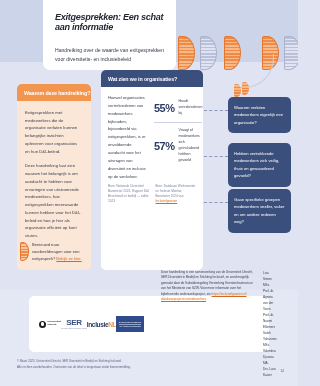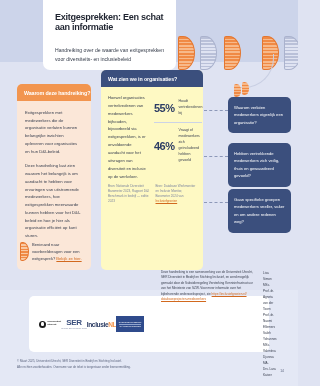"Exitgesprekken: Een schat aan informatie" .title-card h1 { font-style: none -> italic }
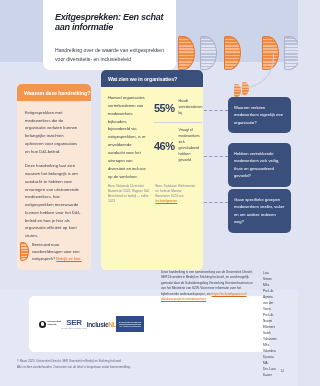"55%" .panel-blue { background: #fef9c3 -> #ffffff }
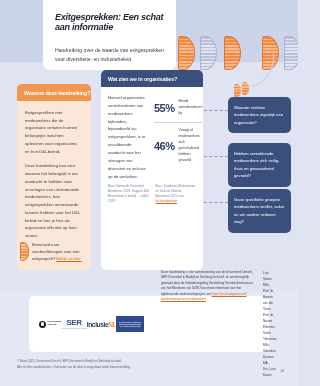"46%" div.num { text: 46% -> 57% }
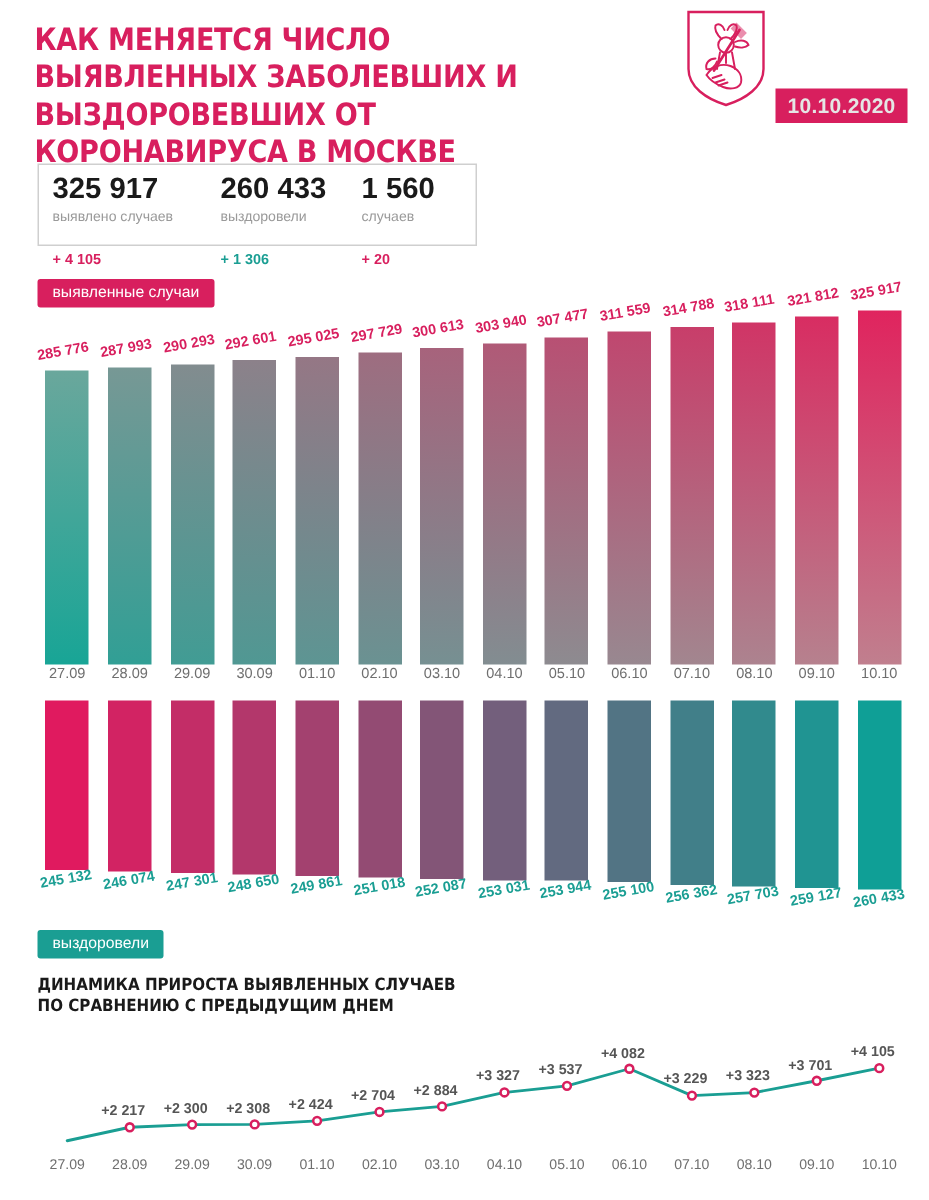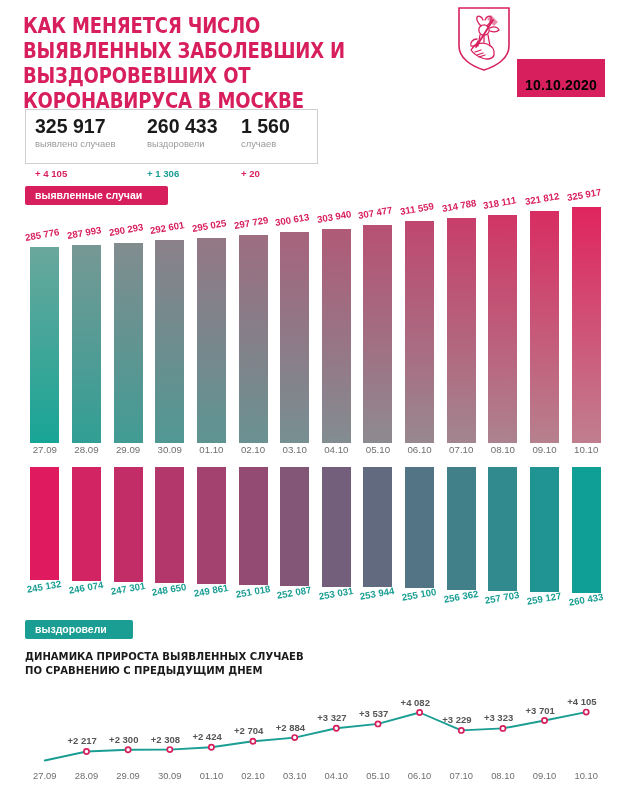"10.10.2020" .date-badge { color: #000000 -> #e5e5e5; padding: 18px 8px 4px 8px -> 3px 8px 4px 8px }
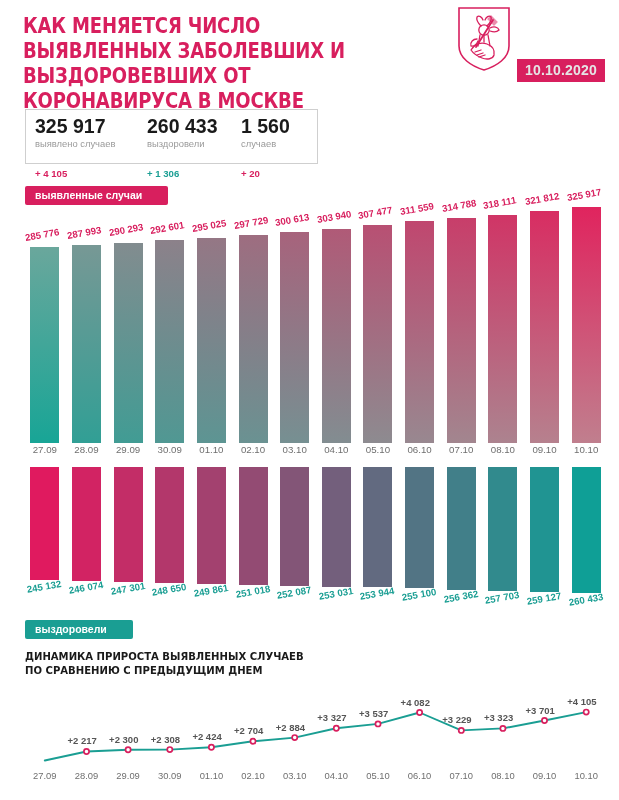"выявленные случаи" .tag { font-weight: 700 -> 400; padding: 3px 26px 4px 10px -> 3px 10px 4px 10px }
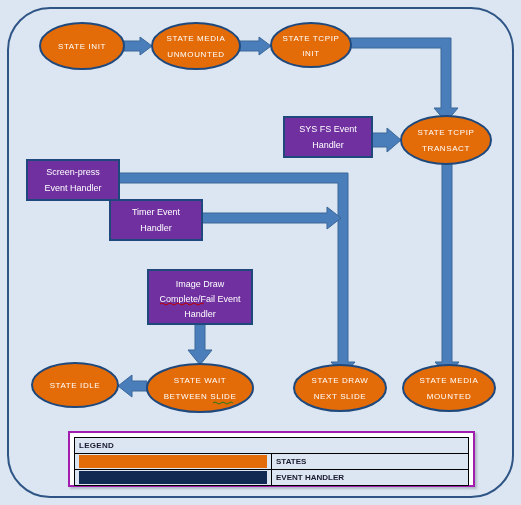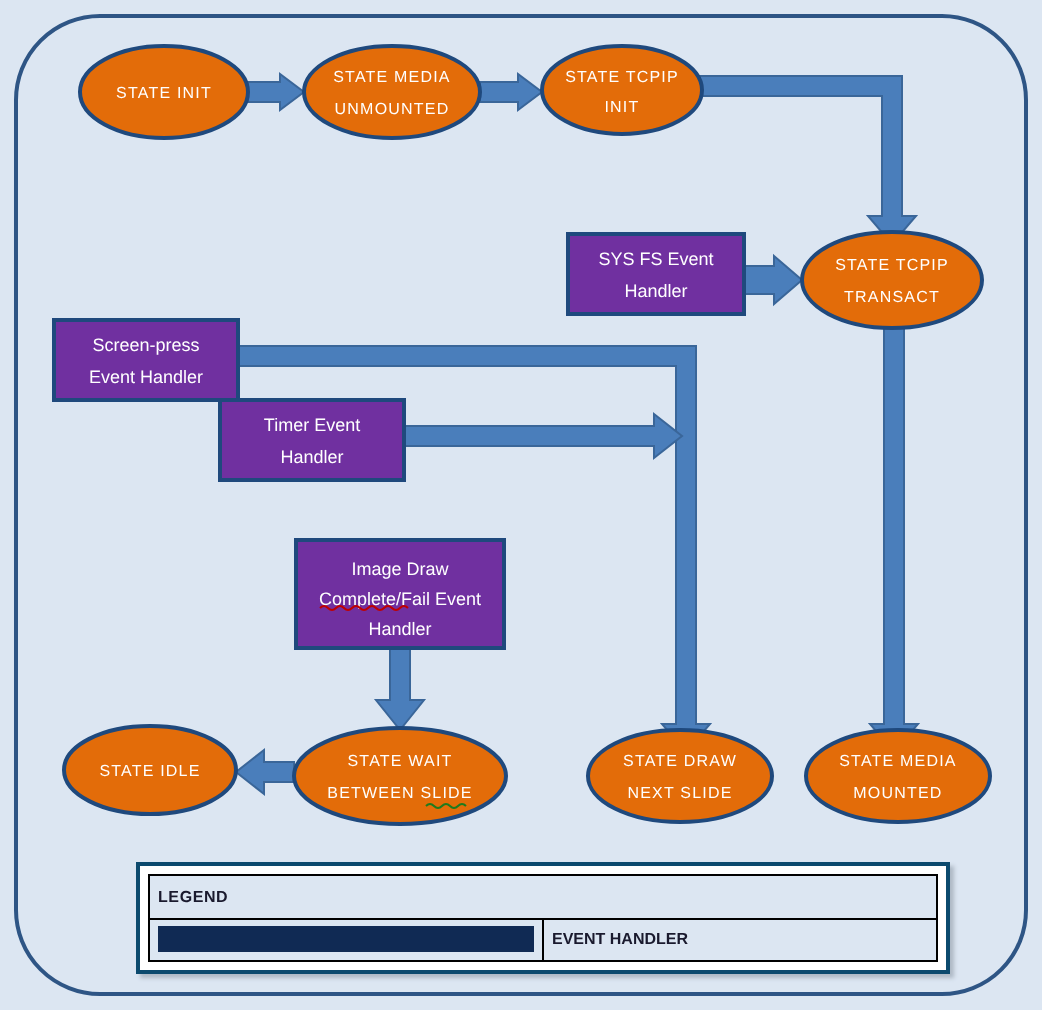"LEGEND" #legend { border: 2px solid #0c4a6e -> 2px solid #a21caf }
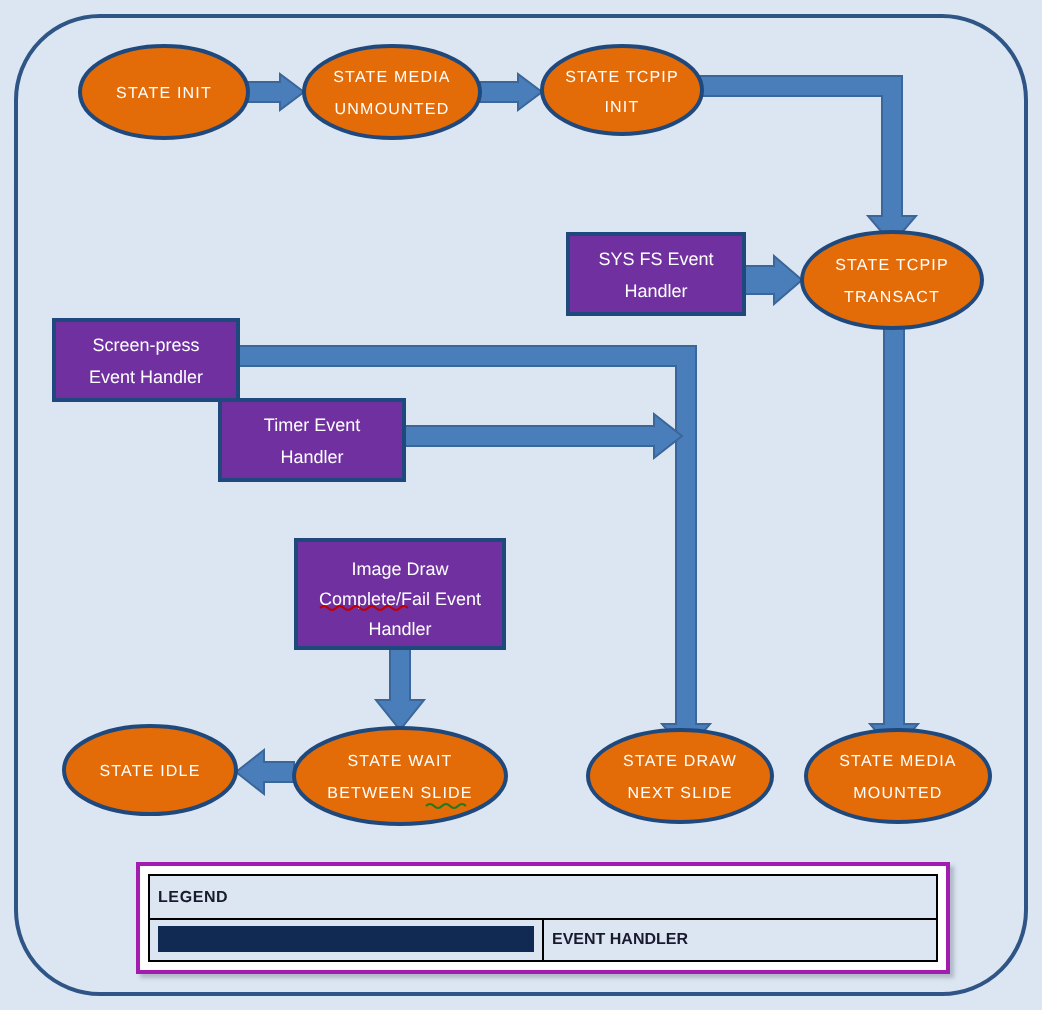"STATES" tr { html: none -> <tr> <td> <span></span> </td> <td>STATES</td> </tr> }
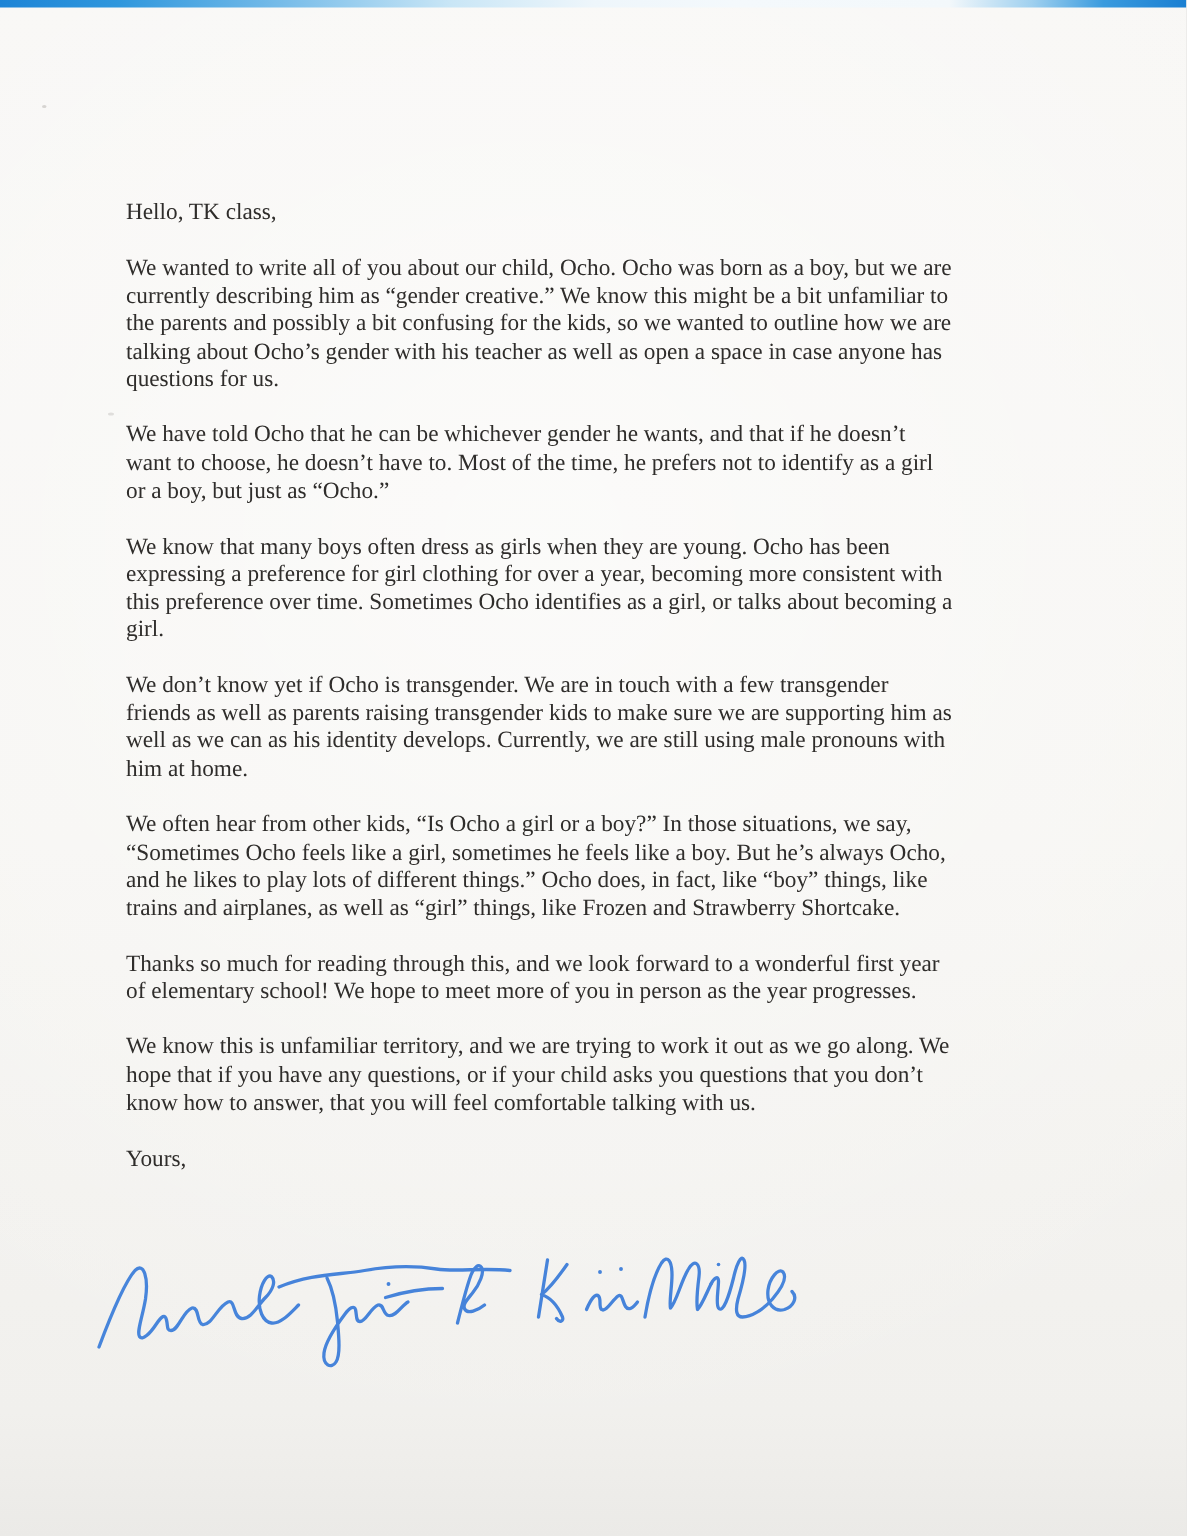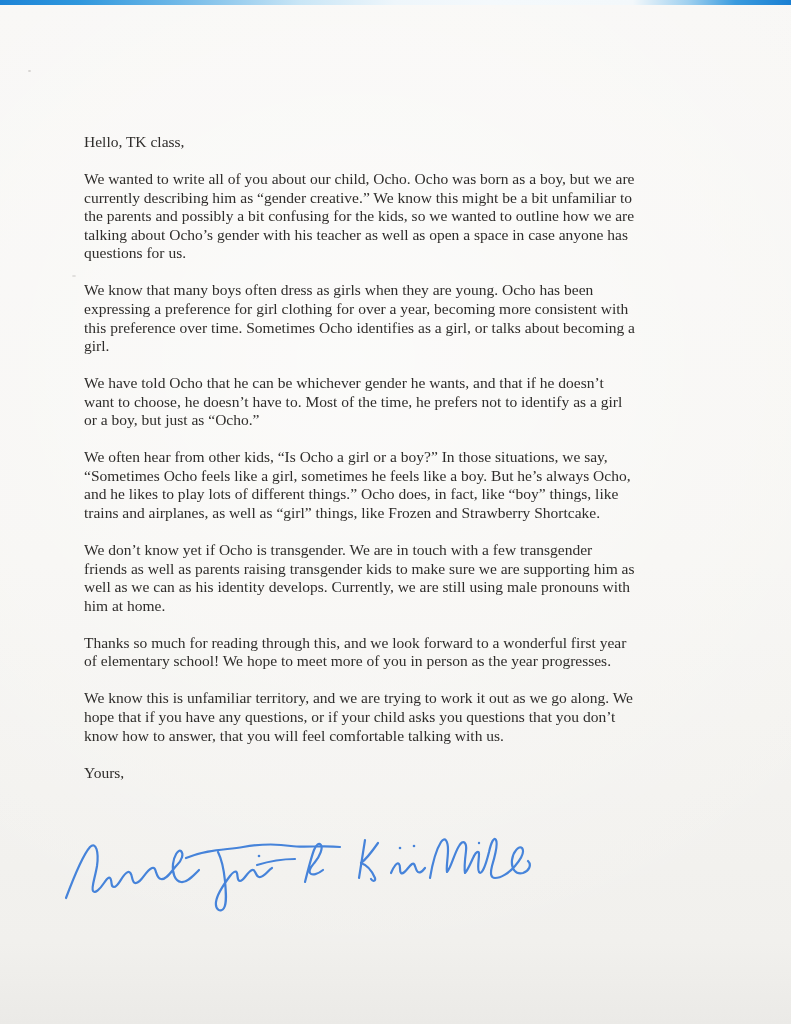"We know that many boys" div.para { order: before "We have told Ocho that" -> after "We have told Ocho that" }
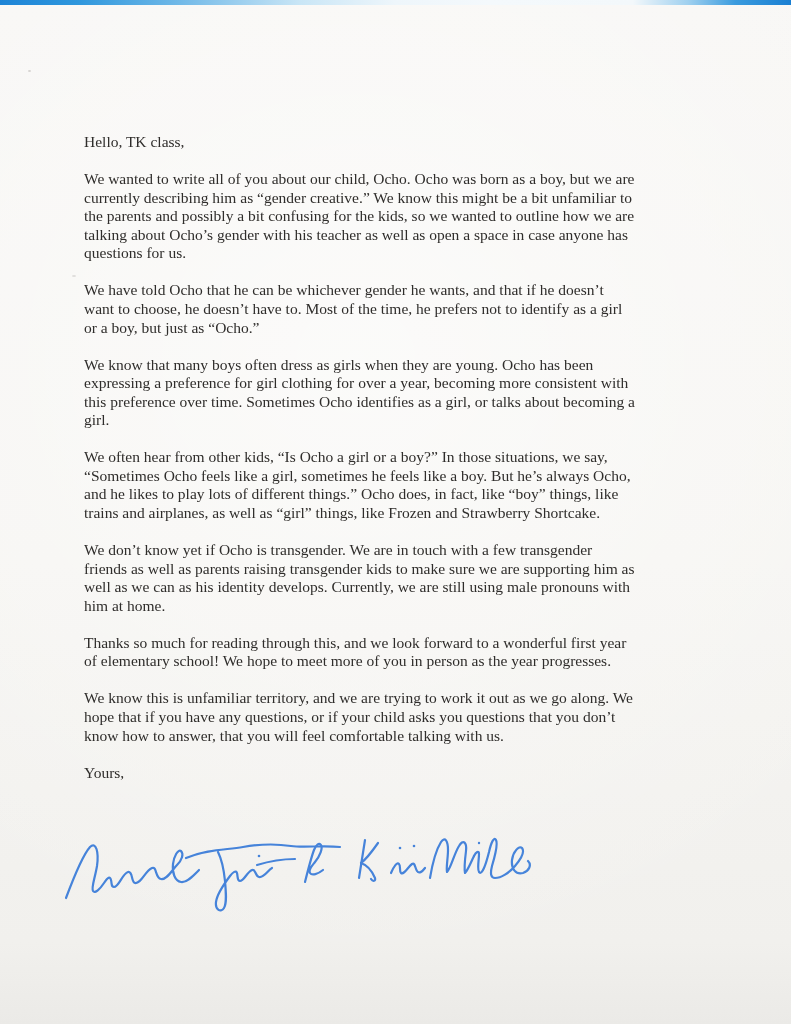"We often hear from other" div.para { order: before "We don’t know yet if" -> after "We don’t know yet if" }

▶ _Exercise_: Each line from the one with "text: 46% ->" to the last line of the listing should be returned exactly, both ends included, and no picture with them.

▶ _Output below_:
"46%" div.num { text: 46% -> 57% }
"10.10.2020" .date-badge { color: #000000 -> #e5e5e5; padding: 18px 8px 4px 8px -> 3px 8px 4px 8px }
"выявленные случаи" .tag { font-weight: 700 -> 400; padding: 3px 26px 4px 10px -> 3px 10px 4px 10px }
"LEGEND" #legend { border: 2px solid #0c4a6e -> 2px solid #a21caf }
"STATES" tr { html: none -> <tr> <td> <span></span> </td> <td>STATES</td> </tr> }
"We know that many boys" div.para { order: before "We have told Ocho that" -> after "We have told Ocho that" }
"We often hear from other" div.para { order: before "We don’t know yet if" -> after "We don’t know yet if" }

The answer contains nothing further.